Although Ottmar Mergenthaler was born in Hatchel, Germany in 1854 and received his early training as a watchmaker in Württemberg, his creative career started and flourished after he arrived in Washington, D.C. in 1872 at the age of eighteen.
His first job could not have been more serendipitous: he started work in the scientific instrument shop of August Hahl, his step-cousin and the son of his former master in Germany. Much of the shop’s work was the making of working models of new inventions, which were then required by the U.S. Patent Office.
For the next four years, Mergenthaler’s skill and ingenuity were applied to this work, and his special talents were soon recognized.
When Hahl transferred his business to Baltimore in 1876, Mergenthaler accompanied him. One of his first projects there was to correct the defects of a machine intended to produce printing by a combination of typewriting and lithography.
The idea for the invention came from James O. Clephane of Washington. Although the machine never yielded satisfactory results, it set Mergenthaler on the path to revolutionizing the casting of type.
Clephane then suggested a machine that could punch indented characters into papier-maché, producing type through a stereotype casting. Mergenthaler, after a short examination of the idea, doubted its practicality, but on Clephane’s urging continued.
Mergenthaler completed the machine in late 1878, but in spite of much effort Mergenthaler’s misgivings proved correct. Clephane and his associates worked without Mergenthaler until they abandoned the project in 1884.
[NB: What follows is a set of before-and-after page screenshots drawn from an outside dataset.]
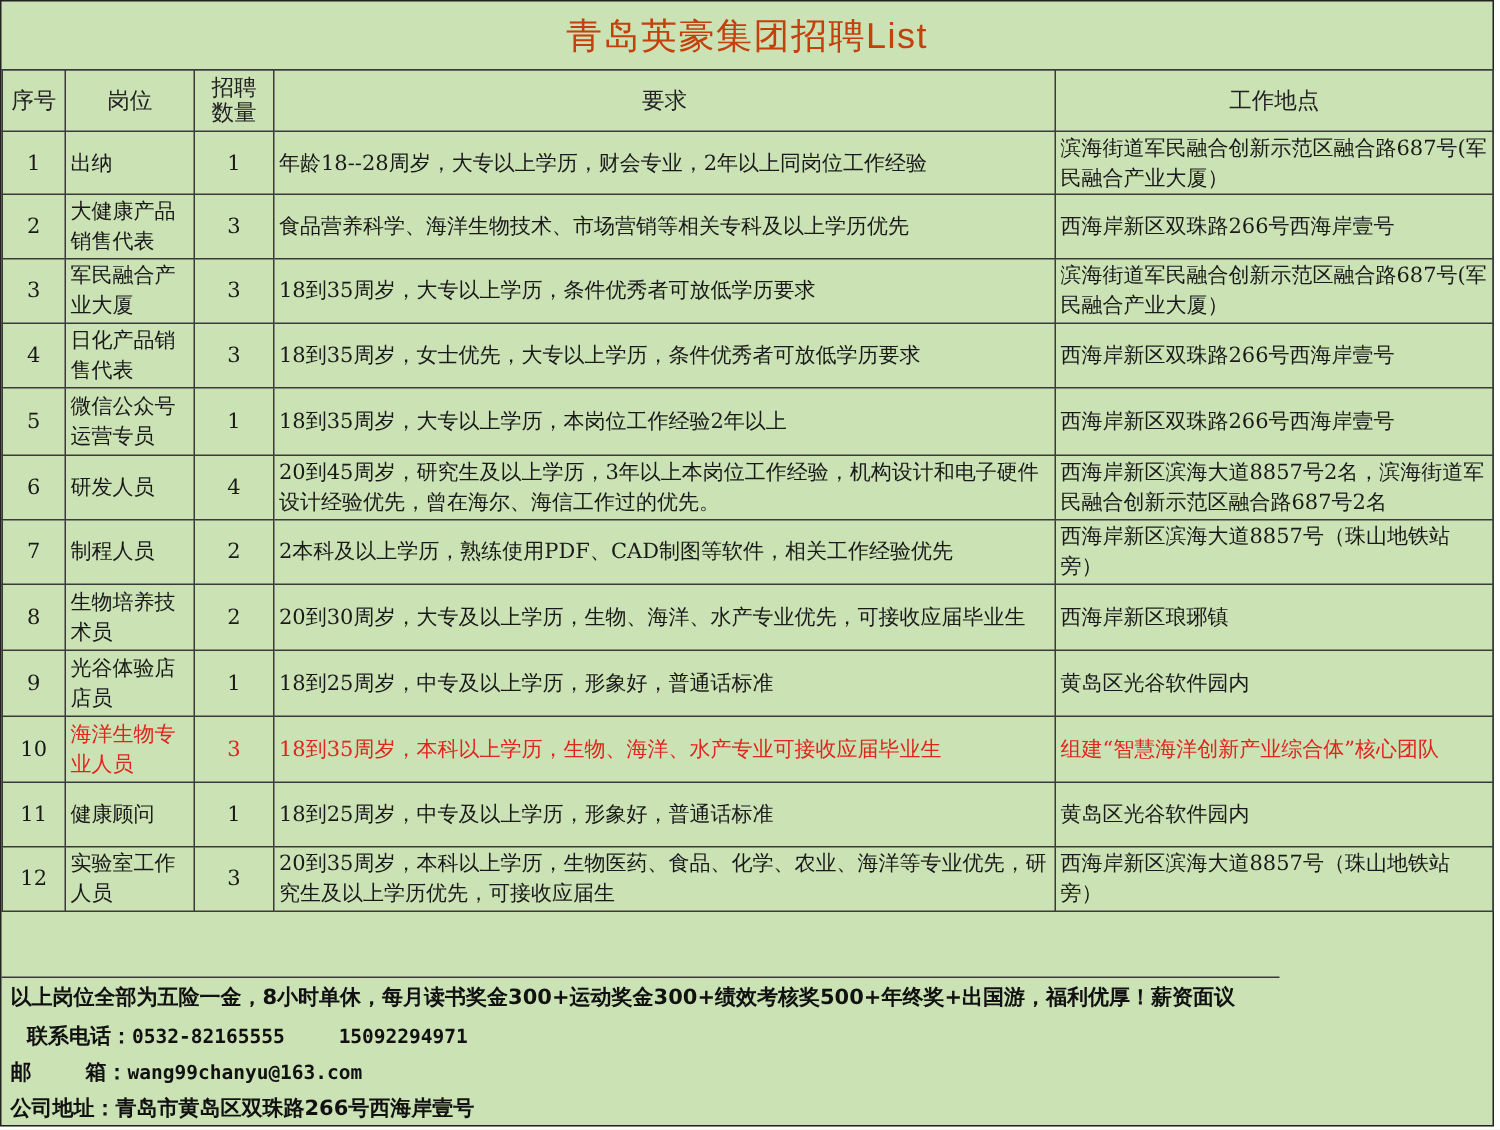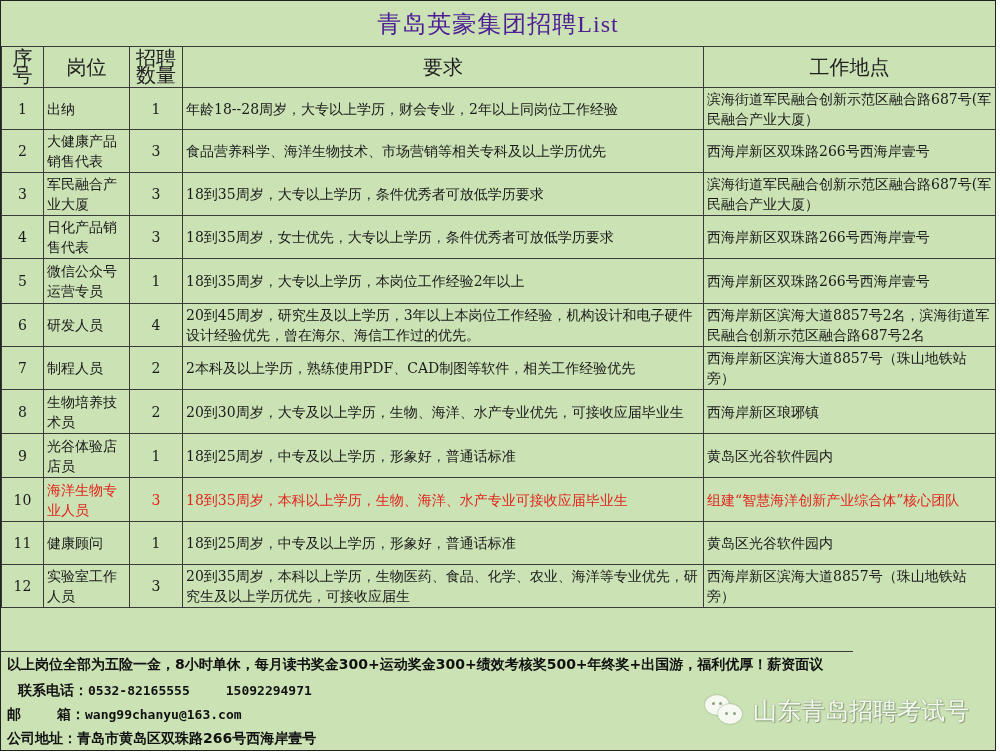--- a/index.html
+++ b/index.html
@@ -11,9 +11,9 @@
     .title {
       position: absolute; left: 0; top: 0; width: 994px; height: 45px;
       display: flex; align-items: center; justify-content: center;
-      font-size: 24px; letter-spacing: 1px; color: #4c1d95;
+      font-size: 24px; letter-spacing: 1px; color: #c2410c;
       border-bottom: 1px solid #555;
-      font-family: Liberation Serif, serif;
+      font-family: Liberation Sans, sans-serif;
       font-weight: normal;
     }
     table.grid {

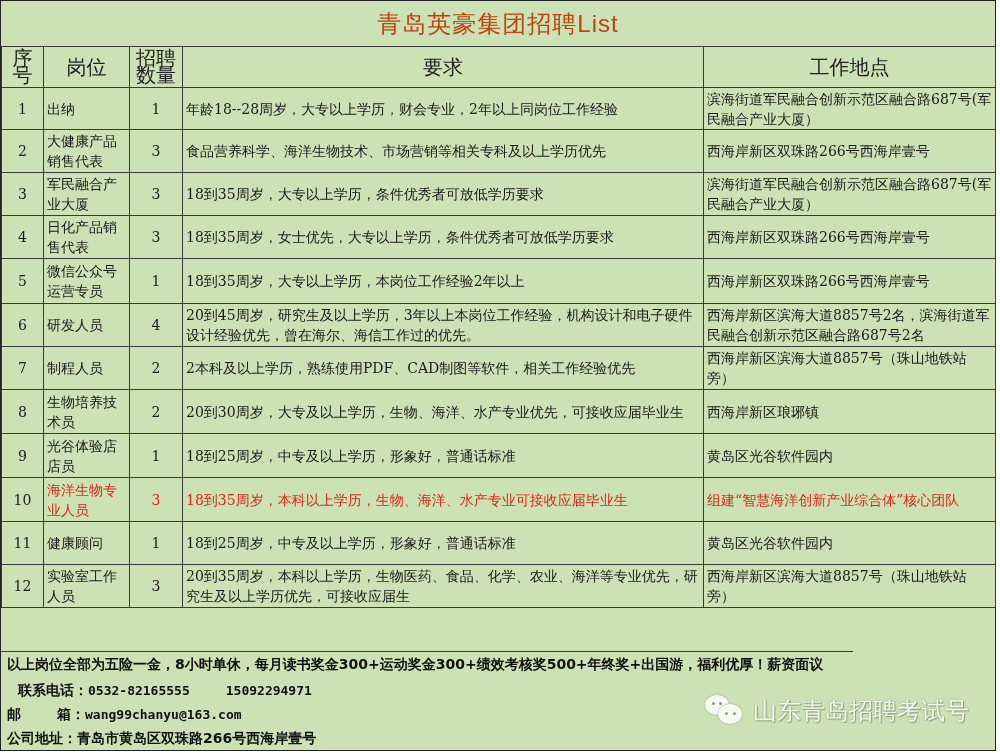--- a/index.html
+++ b/index.html
@@ -26,7 +26,7 @@
     }
     table.grid th {
       font-family: "DejaVu Sans", "Liberation Sans", sans-serif;
-      font-size: 20px; text-align: center; line-height: 17px; color: #222;
+      font-size: 15px; text-align: center; line-height: 17px; color: #222;
       height: 40px;
     }
     table.grid td { font-size: 14px; line-height: 20px; }

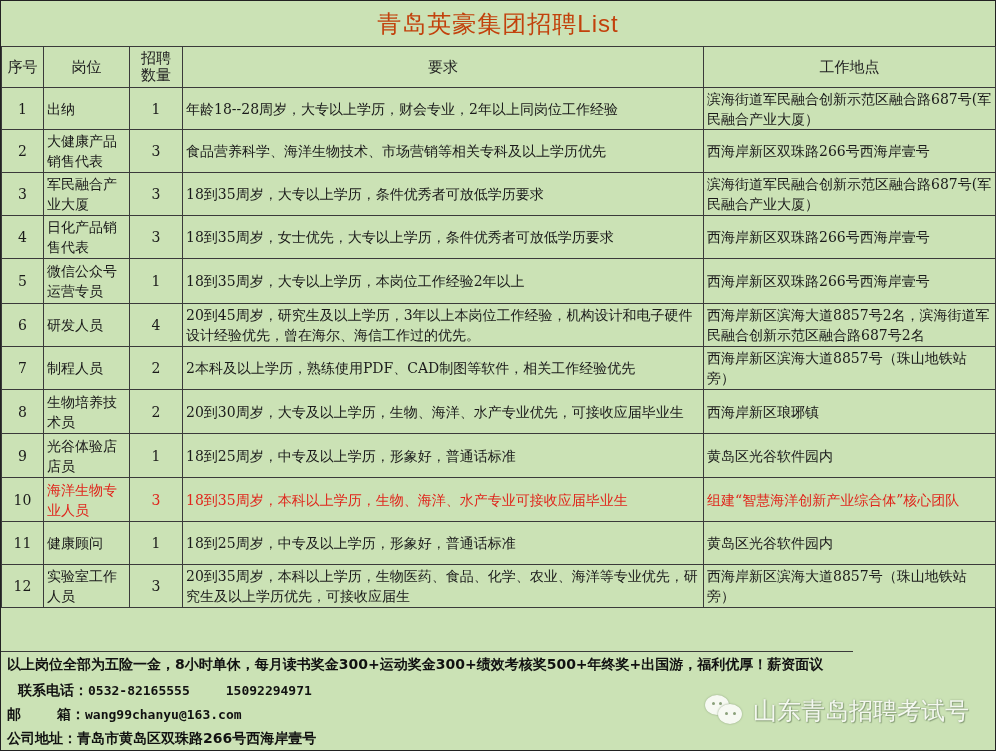--- a/index.html
+++ b/index.html
@@ -189,17 +189,6 @@
     </div>
   </div>
 
-  <div class="watermark">
-    <div class="wechat-icon">
-      <div class="b1"></div>
-      <div class="e" style="left:7px;top:7px"></div>
-      <div class="e" style="left:14px;top:7px"></div>
-      <div class="b2"></div>
-      <div class="e" style="left:20px;top:17px"></div>
-      <div class="e" style="left:28px;top:17px"></div>
-    </div>
-    <span>山东青岛招聘考试号</span>
-  </div>
 </div>
 
 </body></html>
After abandoning the Clephane project, Mergenthaler proceeded on his own, and began by rethinking the entire concept. Here we can see the value of the outsider’s objective thinking; if Mergenthaler had training in printing it is quite likely he might have attempted another incremental improvement, instead of the revolutionary invention he produced.
At the time of his work, in the 1880s, there were scores of typesetting machines being invented and many were in daily use in this country and in Europe.